For Noreen, Tess, and Rosie, walking the beach together every day has been everything. But after all those steps forward, The Wildwater Walking Club is doing some serious backsliding. Now they’re dodging each other in the neighborhood, and Noreen is spending time working on pints of Ben & Jerry’s instead of her romance with Rick, the also-lost boyfriend she met at career counseling.
A new adventure might be just what they need. Their destination: Provence, the ultimate lavender trip. It turns into the trip of a lifetime, filled with Van Gogh and vineyards, wine and chocolate, plus lavender and more lavender. Join Noreen, Rosie and Tess as they get back on track!
I took off down the beach, swinging my arms and stretching out my legs and waiting for the endorphins to kick in. Because no matter how many times in your life you’ve been done wrong, no matter how crappy you feel when you wake up in the morning, walking always helps.—The Wildwater Walking Club: Back on Track
“The reason fans love each one of Claire Cook’s books is that every book — fiction and nonfiction — helps readers find ideas that they can use in their lives. Whether it’s a river cruise in France or health coach training, or just learning something new, we all are growing and changing throughout our lives. And that’s wonderful. Readers always learn something from Cook’s books — about life and lifelong learning.”—Pamela Kramer
“I packed my bags and joined the adventures of Noreen, Tess, and Rosie as they traveled to Provence. Fragrant lavender fields, rich chocolate, and van Gogh’s artwork came to life, and friendships, stagnant romantic relationships, and quirky family ties are examined in ways that not only made me laugh, but also made me think.”—Beth Hoffman
“The characters are so well-drawn, I could pick them out of a crowd.”—Violet Q.

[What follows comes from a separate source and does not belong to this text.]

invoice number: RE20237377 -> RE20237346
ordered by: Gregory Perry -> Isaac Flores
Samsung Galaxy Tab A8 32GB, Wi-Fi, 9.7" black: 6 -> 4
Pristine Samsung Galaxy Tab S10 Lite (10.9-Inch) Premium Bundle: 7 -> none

Excerpted from The Wildwater Walking Club: Back on Track
Copyright © Claire Cook. All rights reserved.
Day 1
198 steps
On the one-year anniversary of the day I became redundant, I woke up between crisp white sheets I’d sprayed with a new batch of homemade lavender water before hanging them out to dry on my backyard clothesline. I took a moment to inhale the invigorating fragrance of fresh summer air mixed with the soothing caress of lavender.

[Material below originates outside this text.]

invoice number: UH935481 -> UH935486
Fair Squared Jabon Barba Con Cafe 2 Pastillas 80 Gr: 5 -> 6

“It’s okay,” I whispered to the dark blur of my ceiling. “I still have six months of base pay and benefits left. I don’t need to panic. Yet.”
As a positive affirmation designed to get my morning off on the right foot, even I knew it could use some work.

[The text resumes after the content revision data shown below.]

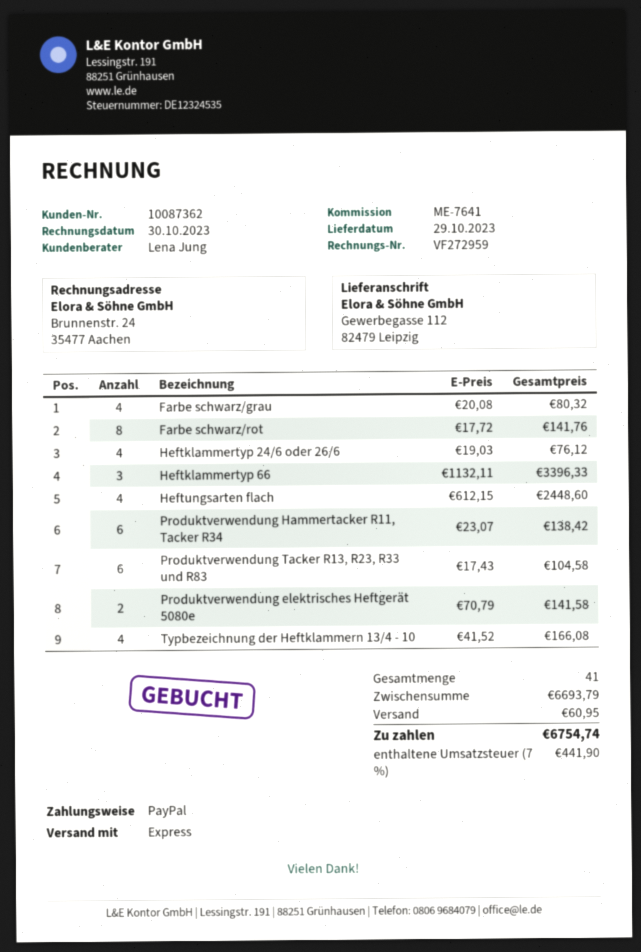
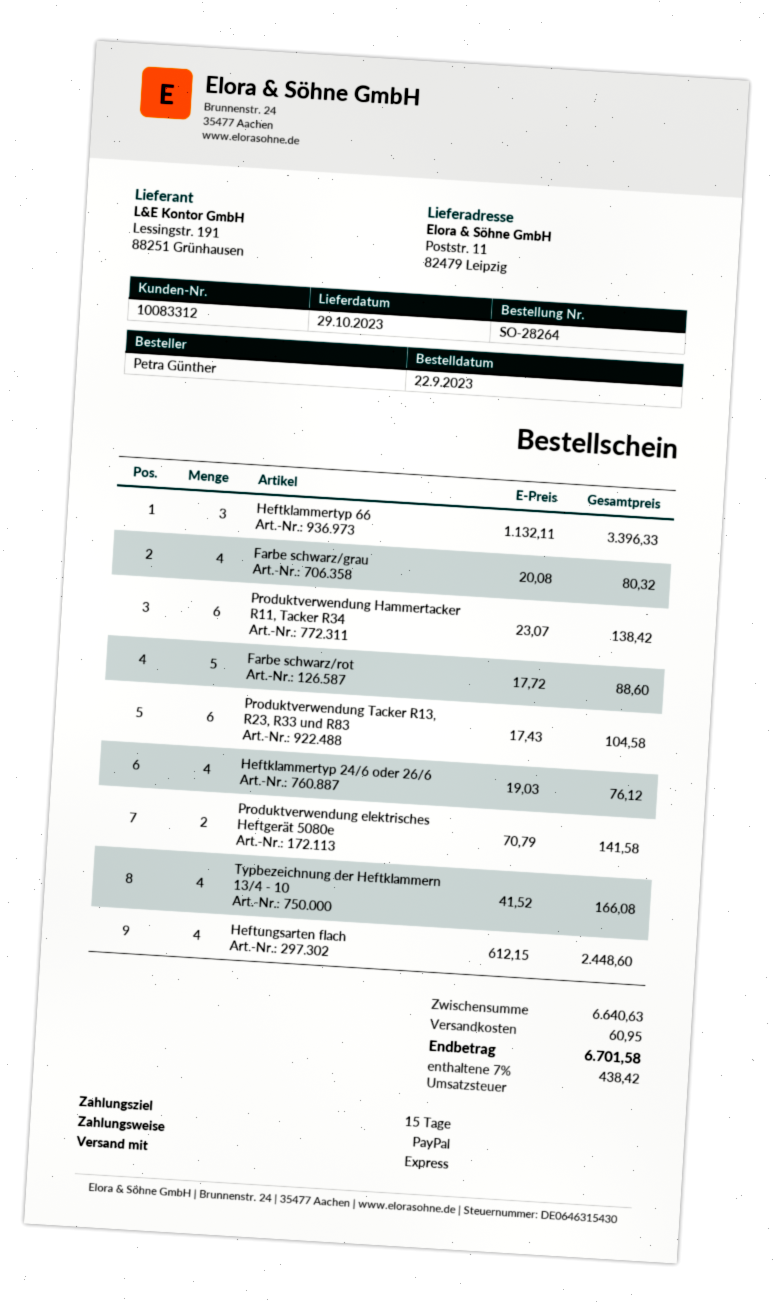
customer number: 10087362 -> 10083312
ship to: Gewerbegasse 112, 82479 Leipzig -> Poststr. 11, 82479 Leipzig
Farbe schwarz/rot: 8 x 17.72 = 141.76 -> 5 x 17.72 = 88.60
subtotal: 6693.79 -> 6640.63
tax: 7% = 441.90 -> 7% = 438.42
total: 6754.74 -> 6701.58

“Every day in every way I’m getting better all the time,” I whispered.
I gave the sheets another reassuring sniff. “Amazing opportunities exist for me in every avenue of my life,” I tried.
“Every little thing is going to be all right,” I whisper-sang in my best Bob Marley imitation.
My best Bob Marley imitation wasn’t much, so I lip-synched to an imaginary version of Bobby McFerrin’s “Don’t Worry, Be Happy” playing in my head.
I’d completely forgotten I wasn’t alone until Rick rolled over in my bed. I chose to see this not as proof of my lack of focus on our relationship, but as evidence that I was getting comfortable in said relationship. I wiped an index finger across the corners of my lips in case I was getting so comfortable that I’d inadvertently drooled in my sleep. I cupped the palm of one hand and blew into it to assess my level of morning breath.
“Hey,” I whispered.
A small screen glowed softly as he held his phone above us.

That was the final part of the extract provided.